Version comparison data

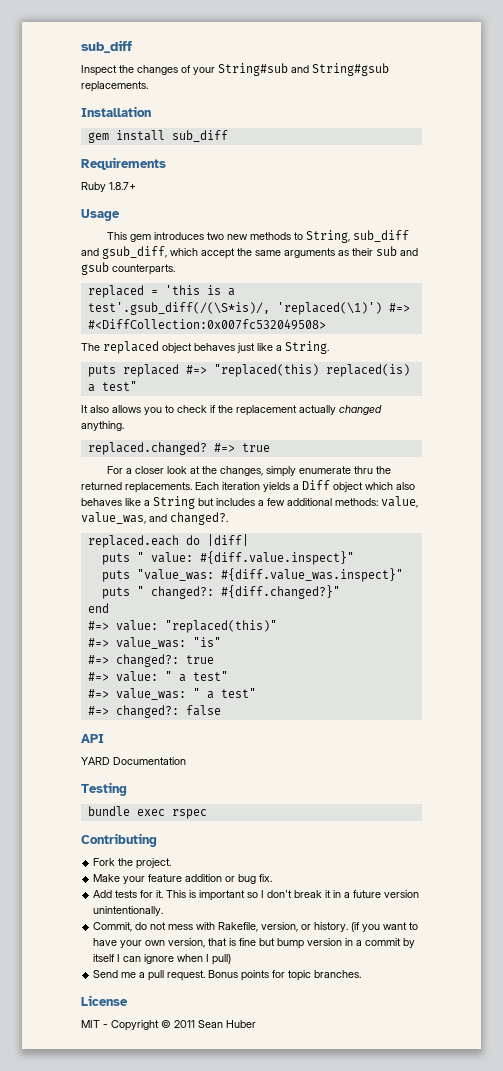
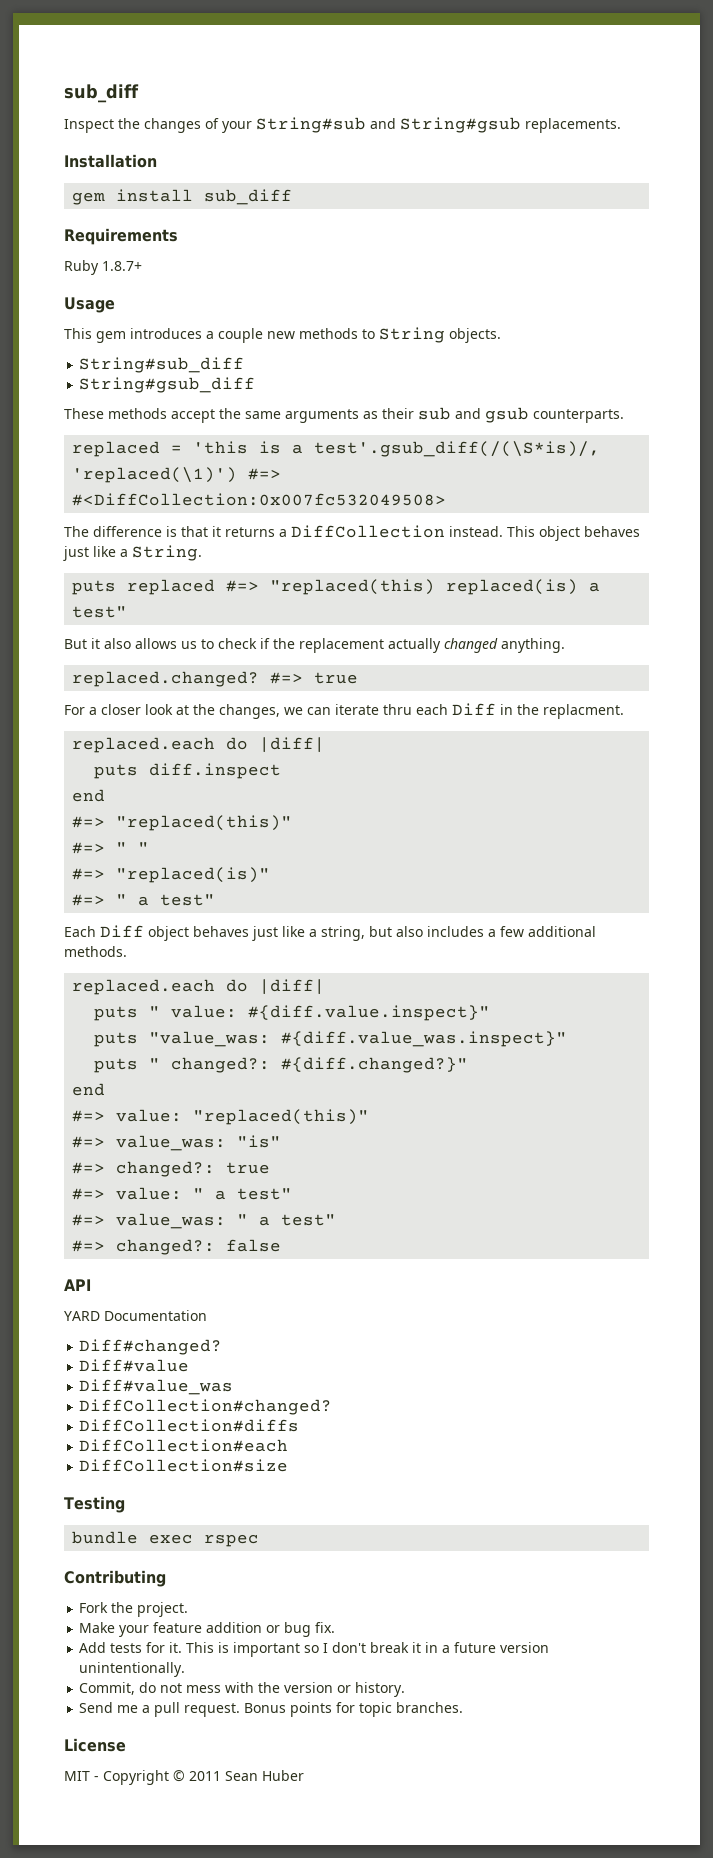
- This gem introduces two new methods to String, sub_diff and gsub_diff, which accept the same arguments as their sub and gsub counterparts.
+ This gem introduces a couple new methods to String objects.
+ String#sub_diff
+ String#gsub_diff
+ These methods accept the same arguments as their sub and gsub counterparts.
- The replaced object behaves just like a String.
+ The difference is that it returns a DiffCollection instead. This object behaves just like a String.
- It also allows you to check if the replacement actually changed anything.
+ But it also allows us to check if the replacement actually changed anything.
- For a closer look at the changes, simply enumerate thru the returned replacements. Each iteration yields a Diff object which also behaves like a String but includes a few additional methods: value, value_was, and changed?.
+ For a closer look at the changes, we can iterate thru each Diff in the replacment.
+ replaced.each do |diff|
+ puts diff.inspect
+ end
+ #=> "replaced(this)"
+ #=> " "
+ #=> "replaced(is)"
+ #=> " a test"
+ Each Diff object behaves just like a string, but also includes a few additional methods.
+ Diff#changed?
+ Diff#value
+ Diff#value_was
+ DiffCollection#changed?
+ DiffCollection#diffs
+ DiffCollection#each
+ DiffCollection#size
- Commit, do not mess with Rakefile, version, or history. (if you want to have your own version, that is fine but bump version in a commit by itself I can ignore when I pull)
+ Commit, do not mess with the version or history.

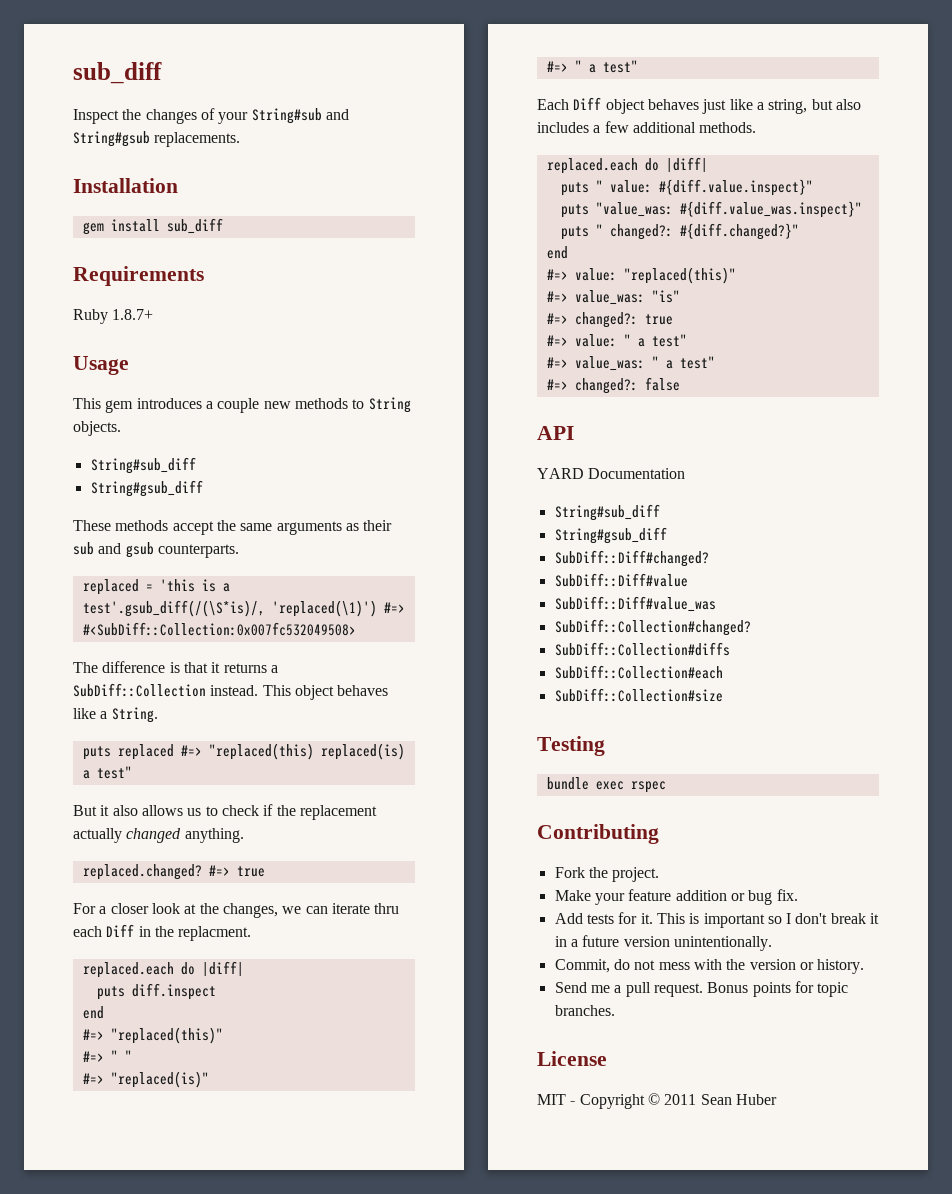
- replaced = 'this is a test'.gsub_diff(/(\S*is)/, 'replaced(\1)') #=> #<DiffCollection:0x007fc532049508>
+ replaced = 'this is a test'.gsub_diff(/(\S*is)/, 'replaced(\1)') #=> #<SubDiff::Collection:0x007fc532049508>
- The difference is that it returns a DiffCollection instead.
+ The difference is that it returns a SubDiff::Collection instead.
- This object behaves just like a String.
+ This object behaves like a String.
  YARD Documentation
- Diff#changed?
- Diff#value
- Diff#value_was
- DiffCollection#changed?
- DiffCollection#diffs
- DiffCollection#each
- DiffCollection#size
+ String#sub_diff
+ String#gsub_diff
+ SubDiff::Diff#changed?
+ SubDiff::Diff#value
+ SubDiff::Diff#value_was
+ SubDiff::Collection#changed?
+ SubDiff::Collection#diffs
+ SubDiff::Collection#each
+ SubDiff::Collection#size

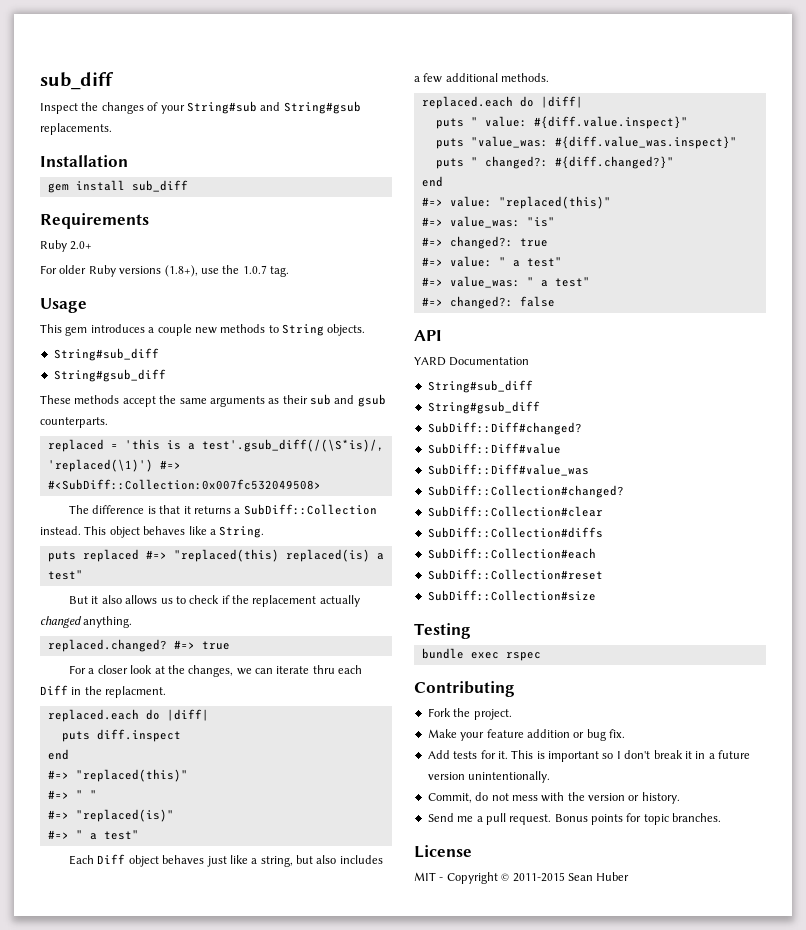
- Ruby 1.8.7+
+ Ruby 2.0+
+ For older Ruby versions (1.8+), use the 1.0.7 tag.
+ SubDiff::Collection#clear
+ SubDiff::Collection#reset
- MIT - Copyright © 2011 Sean Huber
+ MIT - Copyright © 2011-2015 Sean Huber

**HOW TO COMPLETE THIS TASK**. In the records above, find each line with the word "mess" and copy it.

**OUTPUT FOR THIS TASK**.
- Commit, do not mess with Rakefile, version, or history. (if you want to have your own version, that is fine but bump version in a commit by itself I can ignore when I pull)
+ Commit, do not mess with the version or history.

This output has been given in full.